If the ministerial exception applies to an employee bringing a lawsuit, the institution doesn’t have to prove that it fired them for a religious reason—all it has to convince a court of is that the plaintiff is a minister. At that point the court can’t even look into what happened to the employee; the case can’t proceed. The ministerial exception also blocks the employee from bringing claims not just under federal rules but also under state-level antidiscrimination laws.
Religious institutions may sincerely believe that most of their employees actually help transmit their faith. But they also have a clear interest in prying the exception as wide as possible: It can help them get potentially expensive discrimination cases dismissed at the very first stage. To that end, they have been trying to expand this umbrella to cover more and more kinds of employees and more and more kinds of cases.
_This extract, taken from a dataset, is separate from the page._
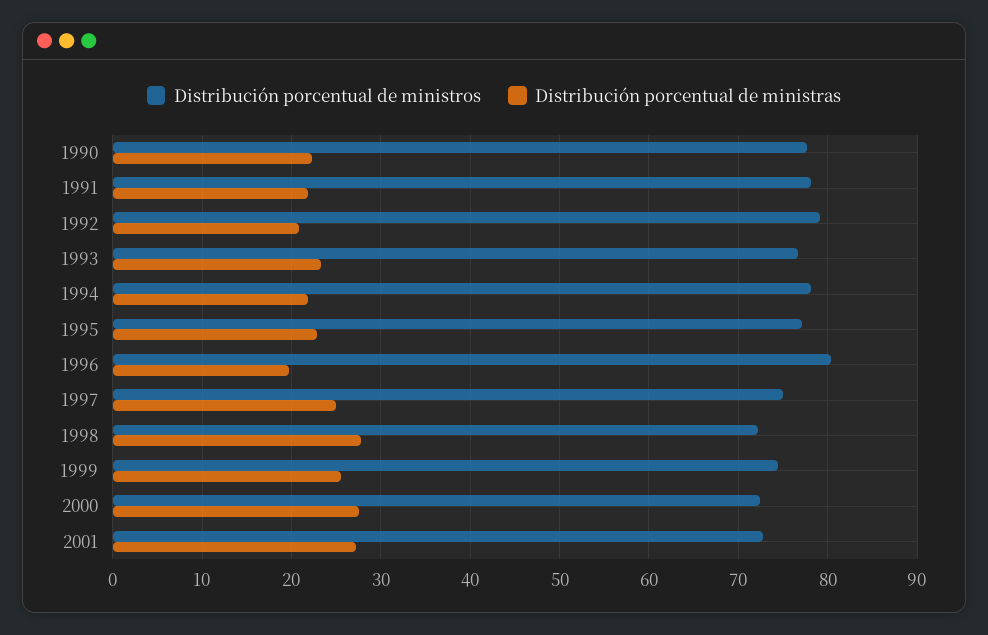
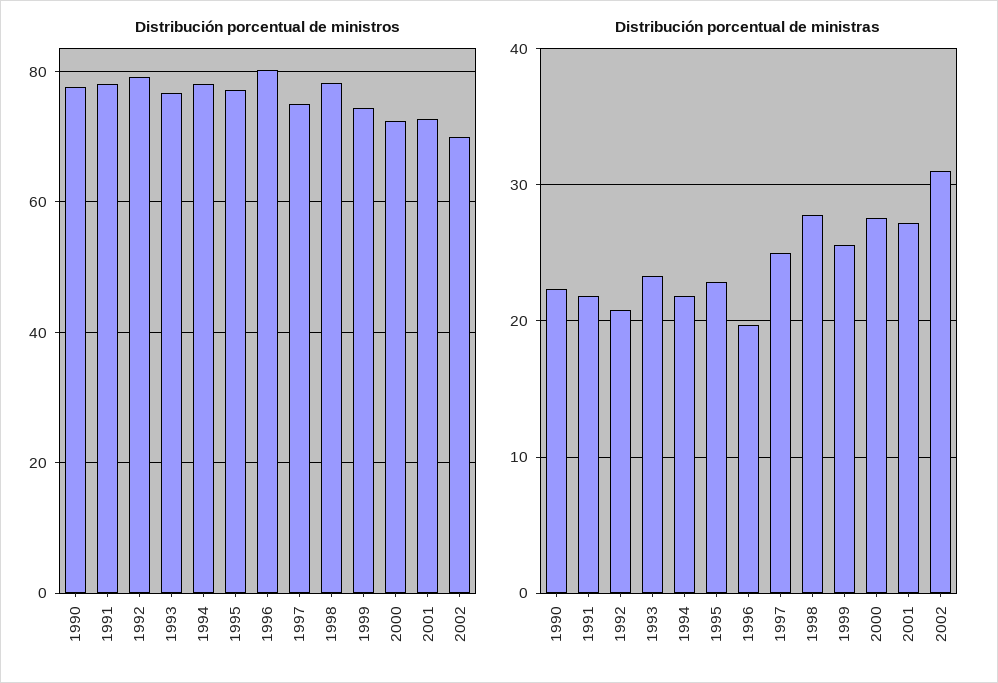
Distribución porcentual de ministros, 1998: 72 -> 78
Distribución porcentual de ministros, 2002: none -> 70
Distribución porcentual de ministras, 2002: none -> 31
If conservatives and religious organizations get their way, the exception will grow from a narrow carve-out to a gaping hole in employment law. “It would mean state and federal employment laws largely do not apply to workers for religious businesses,” said Jeffrey Fisher, a professor at Stanford Law School. “Period.”
Gregg Tucker was hired by Faith Christian Academy, a K-12 school in Arvada, Colo., as a science teacher in 2000. He would later become the dean of student life, responsible for working with the student council and planning events like homecoming celebrations. He sought employment at a private religious school because it didn’t require him to get a teaching license. He was never forced to teach creationism or bring any other theology into his science classes. Even when he later taught a world news and religions class, he left theology and the Bible to teachers who had a background in those topics; he had no such qualifications, he said.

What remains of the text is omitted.